What to do: Omit every picture and output the rest of the records exactly as they are.

------------------------------

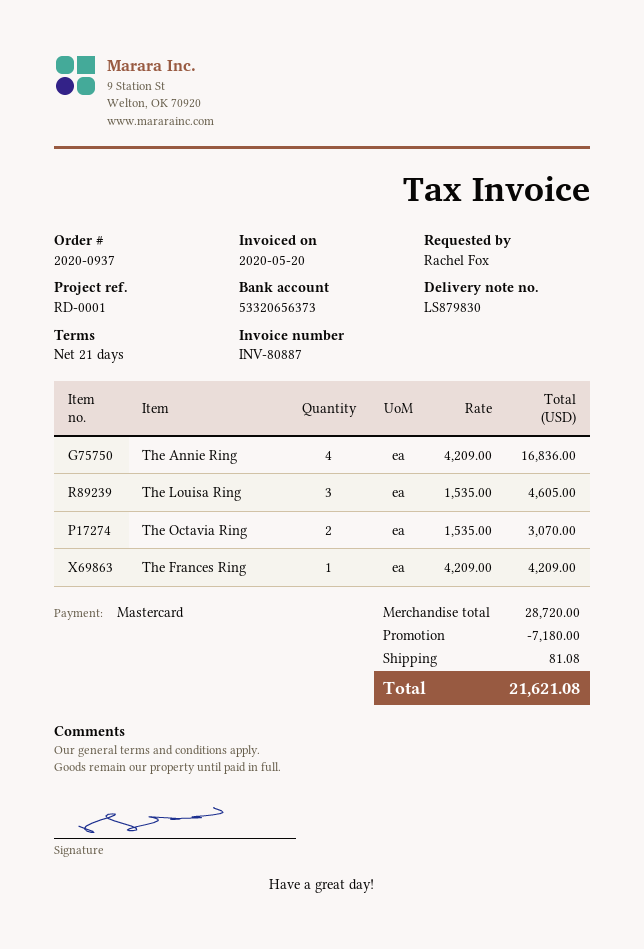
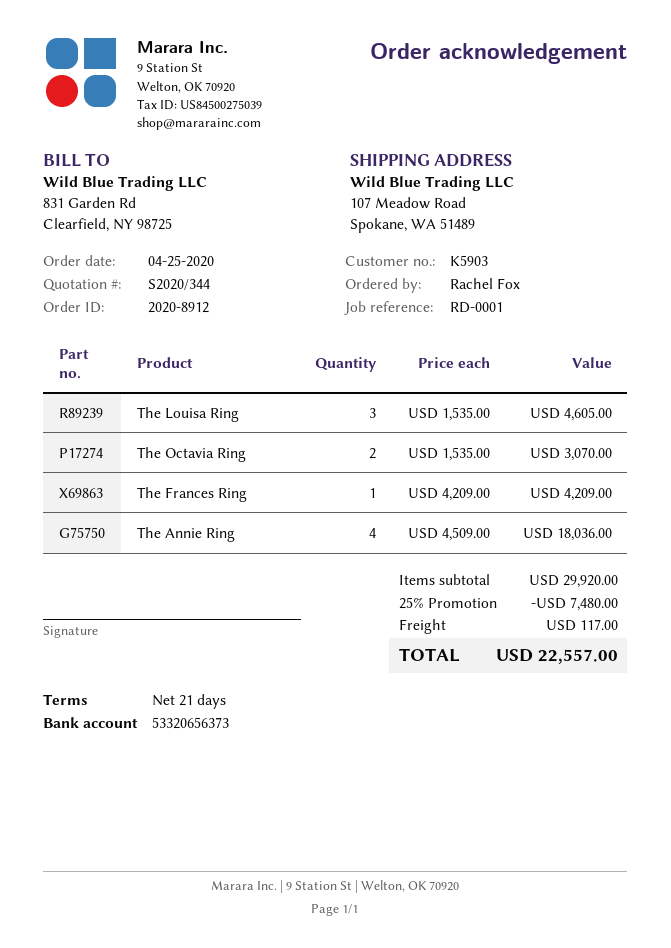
order number: 2020-0937 -> 2020-8912
The Annie Ring: 4 x 4209.00 = 16836.00 -> 4 x 4509.00 = 18036.00
subtotal: 28720.00 -> 29920.00
discount: 7180.00 -> 7480.00
shipping: 81.08 -> 117.00
total: 21621.08 -> 22557.00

------------------------------

Your response:
order number: 2020-0937 -> 2020-8912
The Annie Ring: 4 x 4209.00 = 16836.00 -> 4 x 4509.00 = 18036.00
subtotal: 28720.00 -> 29920.00
discount: 7180.00 -> 7480.00
shipping: 81.08 -> 117.00
total: 21621.08 -> 22557.00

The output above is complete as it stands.